Wonderful Wales - Jay Birmingham

Wonderful Wales

North Wales is a wonderful place for photography, so we were delighted to be able to go and see the mountains recently. This trip had been booked for some time, and we had been studying the weather forecast, which predicted rain, and wind. It wasn’t wrong! The only place we could find out of the rain for our first morning was Llandudno, so we went to try and capture the pier, which was built in 1878, and is Wales’ longest pier. It was a nice drive down in the dark, and, although there wasn’t much of a sunrise, it was nice to be on the beach, enjoying the scenery.

The rain then began to fall, so we decided to go over to Newborough, on Anglesey for a walk in the rain.
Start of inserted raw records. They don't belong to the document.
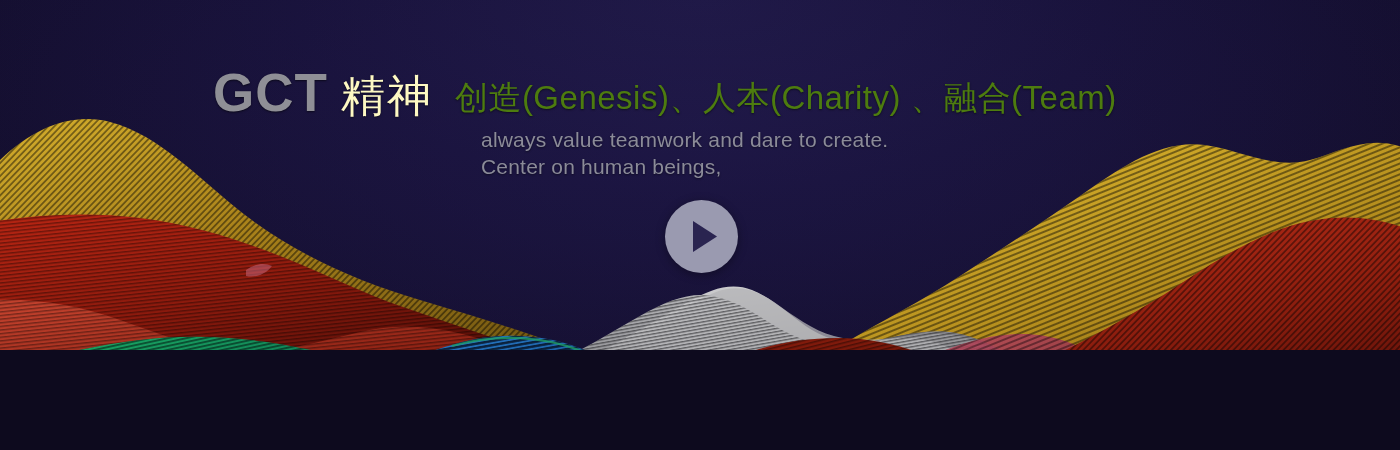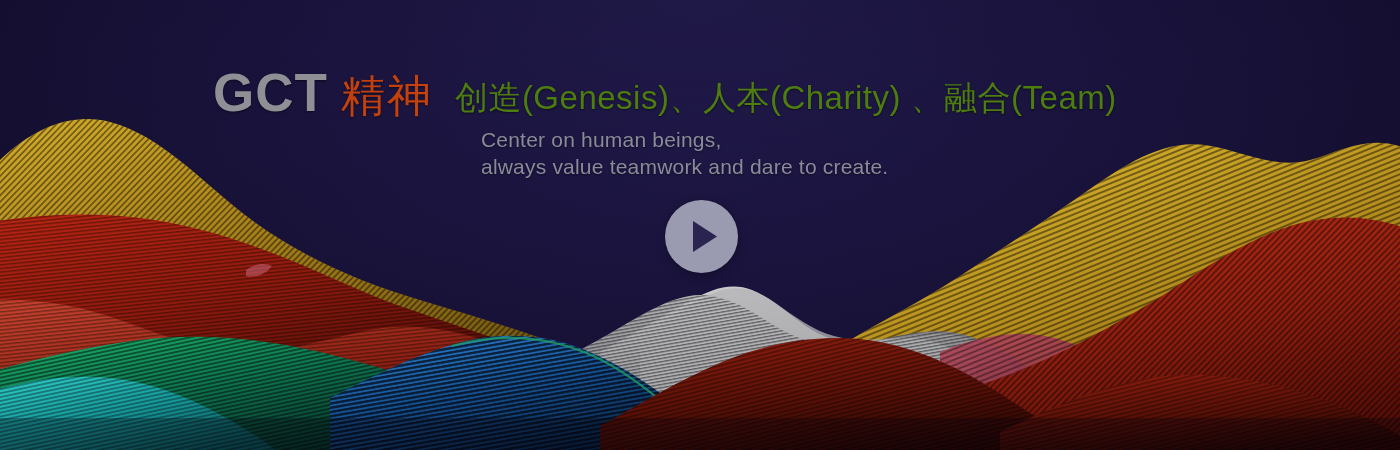--- a/index.html
+++ b/index.html
@@ -15,7 +15,7 @@
   .banner {
     position: relative;
     width: 1400px;
-    height: 450px;
+    height: 350px;
     overflow: hidden;
     background: #161030;
     user-select: none;

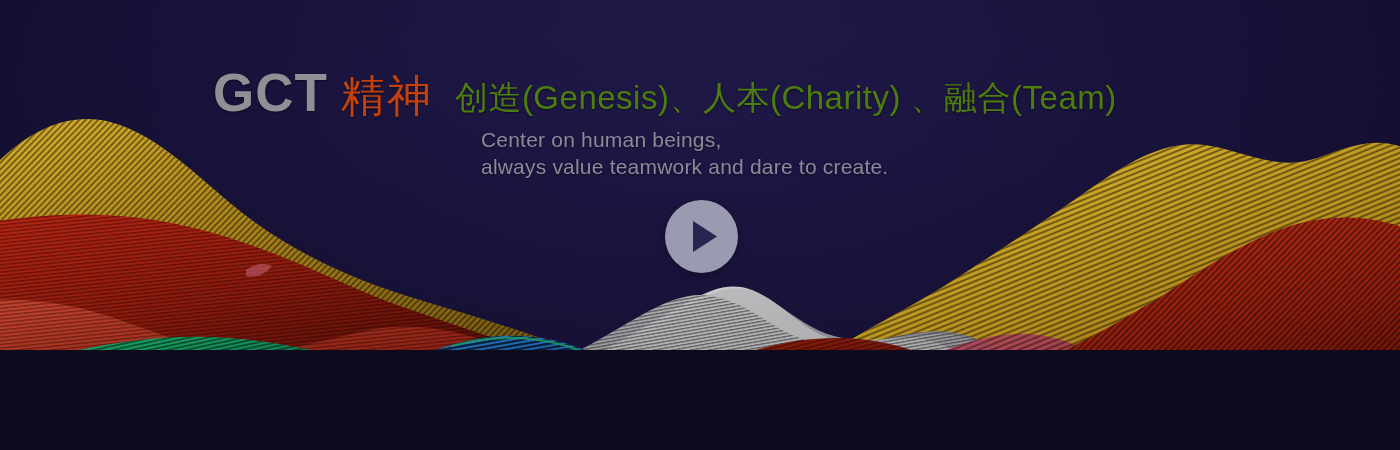--- a/index.html
+++ b/index.html
@@ -75,7 +75,7 @@
   .logo-cn {
     margin-left: 13px;
     font-size: 44px;
-    color: #c2410c;
+    color: #fef9c3;
     line-height: 1;
     letter-spacing: 2px;
     text-shadow: 0 1px 2px rgba(0,0,0,0.5);

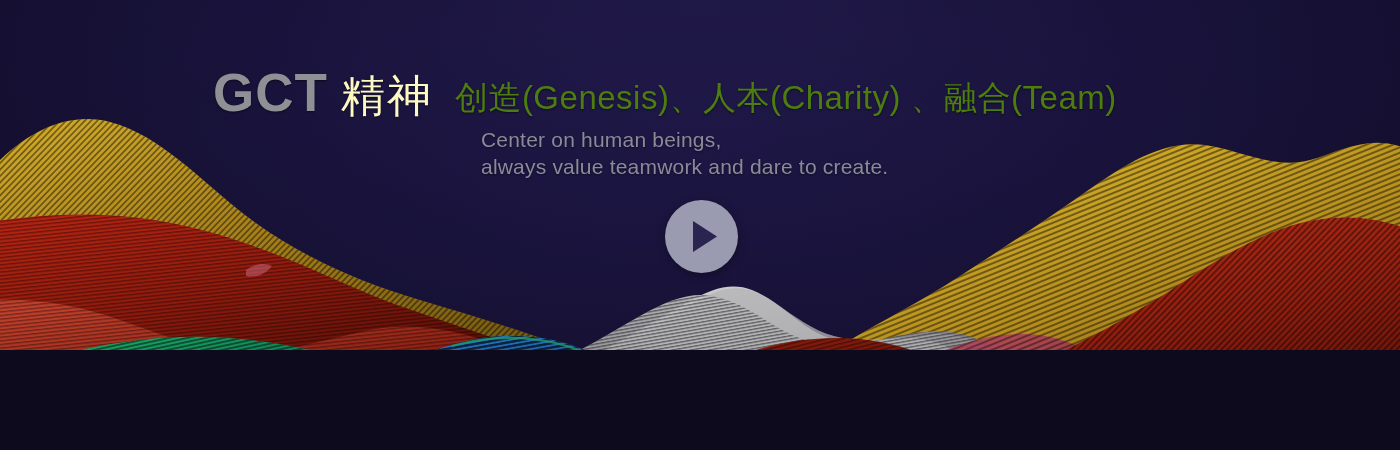--- a/index.html
+++ b/index.html
@@ -333,8 +333,8 @@
     </div>
 
     <div class="subtitle">
+      <div>always value teamwork and dare to create.</div>
       <div>Center on human beings,</div>
-      <div>always value teamwork and dare to create.</div>
     </div>
 
     <div class="play-button" title="Play">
I know this place well, having spent many childhood holidays there, and, although the rain was heavy, the place itself is still spectacular. The forest houses red squirrels, and Llanddwyn Island is a great place. St Dwynwen is fabled to have lived on the island, and she is the Welsh patron saint of lovers. More recently, Demi Moore starred in a film shot on the island (Half Light).

After a soggy, but scenic walk, we decided to head back into Snowdonia. We climbed up the steep hill to Dinorwic Quarry, which used to be the second largest slate quarry in the world. It employed over 6,000 people. This quarry shut in 1969, but the workshops up on the hill still stand. It is fascinating exploring this once busy place, and there is an eerie feeling about the silence in a place where there would have been noise all around.

We were surprised at Dinorwic – after the grey and flat day, from nowhere, a red sky appeared at sundown. It was wonderful to have this place to ourselves, and we spent quite some time taking photographs of the buildings and the view.

After a full day of rain and photography, we were glad to head into Bangor to see what the city had to offer. Bangor is a great city, and holds fond University memories for both my wife and I, so we try to visit whenever we can. It is a great base for photography exploits too!

The next morning the weather was a bit better, so we decided to see what it was like on the Eastern Peninsular of Anglesey. Penmon Point feels like the end of the world (its name is symbolic of that, with ‘pen’ meaning ‘end’ and ‘Mon’ meaning ‘island’. and the money collector on the toll road, who had also decided to get up early, told us that there were a few photographers there already. It was a pleasant spot, and we were pleased the tide was in, and the lighthouse was surrounded by water. There were some nice clouds, and even a playful seal (though I didn’t manage to capture that in time!).

We needed to get home fairly early in the day, so we thought we’d have one last adventure in the mountains before returning. Llyn Idwal is a lake in rather dramatic surroundings, with rugged mountains towering over it, and a long waterfall carving a path down to the water. It was hollowed out in the Ice Age by a glacier, and has lots of fossils and cool geographical features. We hiked up and spent a while watching the spray dance across the water. It was a howling wind, and we definitely tested the sturdiness of our tripods!

It was a trip of mixed weather, but, whatever the photography prospects, it is always wonderful to be in these mountains, or on these beaches, so we returned home with smiles on our faces.